Gold price heads for largest yearly gain in a decade

While prices ebbed as the roll-out of vaccines injected optimism into financial markets, the dollar’s continued weakness has helped support gold into the year-end. This week, the greenback dropped to its lowest since April 2018.

Looking ahead, there is little consensus from Wall Street’s biggest names on bullion’s direction. Morgan Stanley sees gold and other precious metals coming under pressure as financial markets normalize and longer maturity bond yields rise. On the opposite end, HSBC Holdings Plc expects gold to climb higher on growing economic uncertainty.

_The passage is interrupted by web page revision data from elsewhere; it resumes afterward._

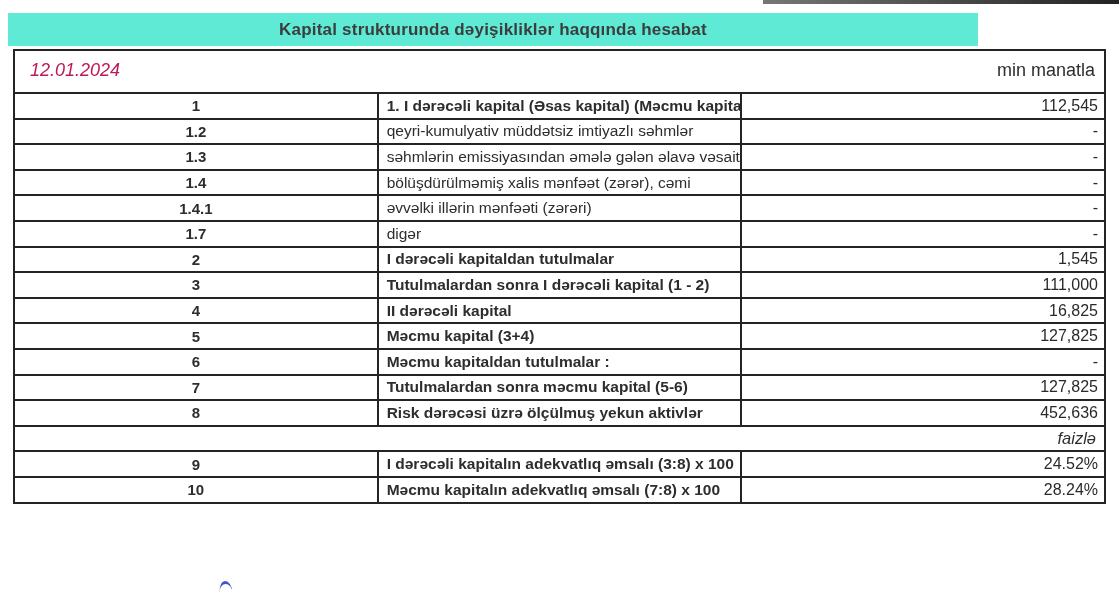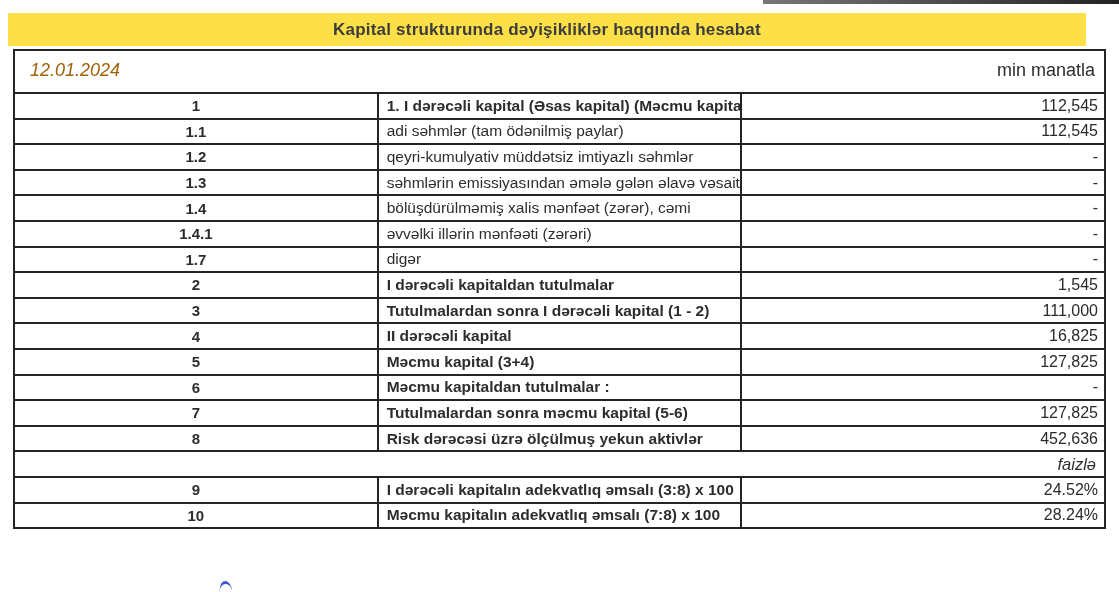--- a/index.html
+++ b/index.html
@@ -13,8 +13,8 @@
     background:linear-gradient(to right,#777,#222);
   }
   .title-bar {
-    position:absolute; left:8px; top:13px; width:1078px; height:33px;
-    background:#fde047; display:flex; align-items:center; justify-content:center;
+    position:absolute; left:8px; top:13px; width:970px; height:33px;
+    background:#5eead4; display:flex; align-items:center; justify-content:center;
   }
   .title-text { font-weight:bold; font-size:17px; color:#3d3d3d; letter-spacing:.2px; }
 

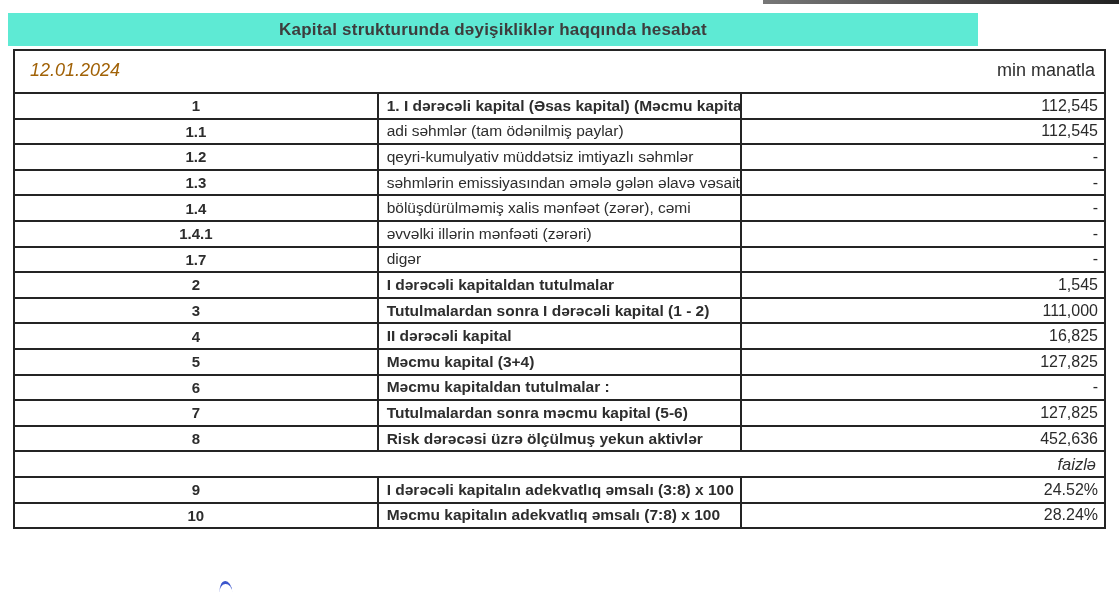--- a/index.html
+++ b/index.html
@@ -29,7 +29,7 @@
     display:flex; justify-content:space-between; align-items:flex-end;
     padding:0 8px 2px 14px;
   }
-  .date-text   { font-style:italic; font-size:18px; color:#a16207; }
+  .date-text   { font-style:italic; font-size:18px; color:#be185d; }
   .unit-text   { font-size:18px; color:#2e2e2e; }
 
   tr.data-row td { height:21.6px; }

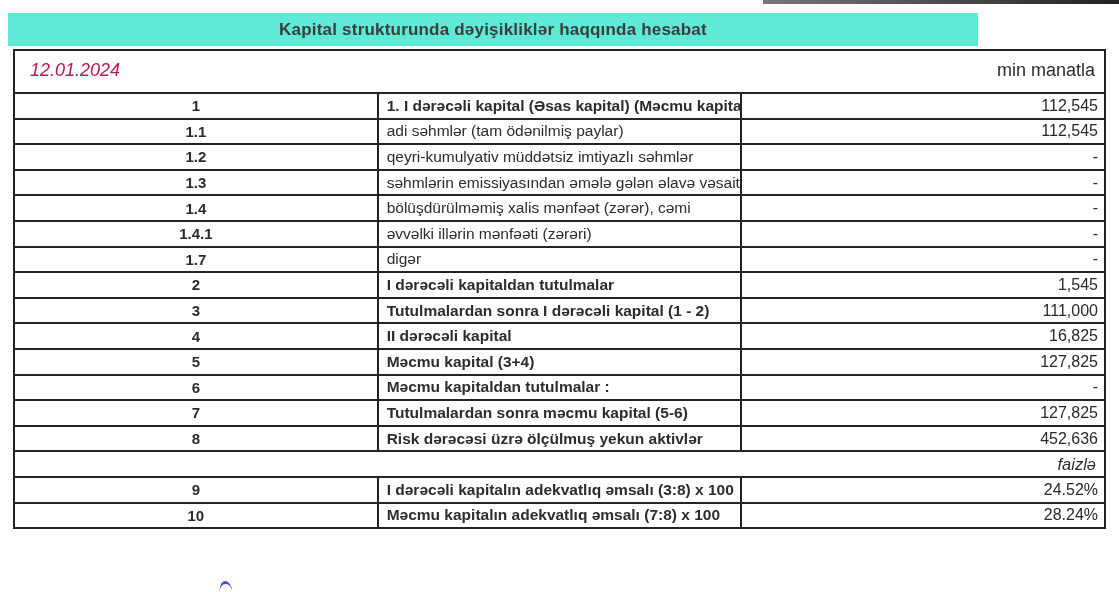--- a/index.html
+++ b/index.html
@@ -74,11 +74,6 @@
     <tr class="data-row bold">
     <td class="c-num">1</td>
     <td class="c-label">1. I dərəcəli kapital (Əsas kapital) (Məcmu kapitalın 50 faizdən az olmamalıdır)</td>
-    <td class="c-val">112,545</td>
-  </tr>
-        <tr class="data-row">
-    <td class="c-num">1.1</td>
-    <td class="c-label">adi səhmlər (tam ödənilmiş paylar)</td>
     <td class="c-val">112,545</td>
   </tr>
         <tr class="data-row">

Much of gold’s performance next year will depend on whether the eventual return to normality is outweighed by ongoing stimulative policies. Led by Chair Jerome Powell, the US Federal Reserve has signaled that its ultra-easy monetary conditions will last throughout 2021. Meanwhile, efforts to pass further fiscal stimulus through the Senate have hit another roadblock.

“Gold’s main drivers — weaker US dollar and low real interest rates — are likely to provide support even as vaccines are distributed around the world,” said Vasu Menon, executive director, investment strategy, at Singapore-based Oversea-Chinese Banking Corp. “With the lower-for-longer Fed, it is too early to throw in the towel on gold,” he said in an email to Bloomberg.

The Fed will remain “extraordinarily accommodative” through 2022 and an increasingly progressive Democratic Party is looking to borrow and spend aggressively, said Tai Wong, head of base and precious metals derivatives trading at BMO.

“Based on that, the US dollar has been slumping badly and can’t manage any rally, which is bullish gold,” he said. “However, if the vaccine really is effective and we have the pandemic beat by summer, that may limit gold gains.”

Spot gold edged 0.1% higher to $1,897.70 per ounce by 11:45 a.m. EST Thursday. US gold futures advanced 0.4% to $1,901.40 per ounce on the Comex.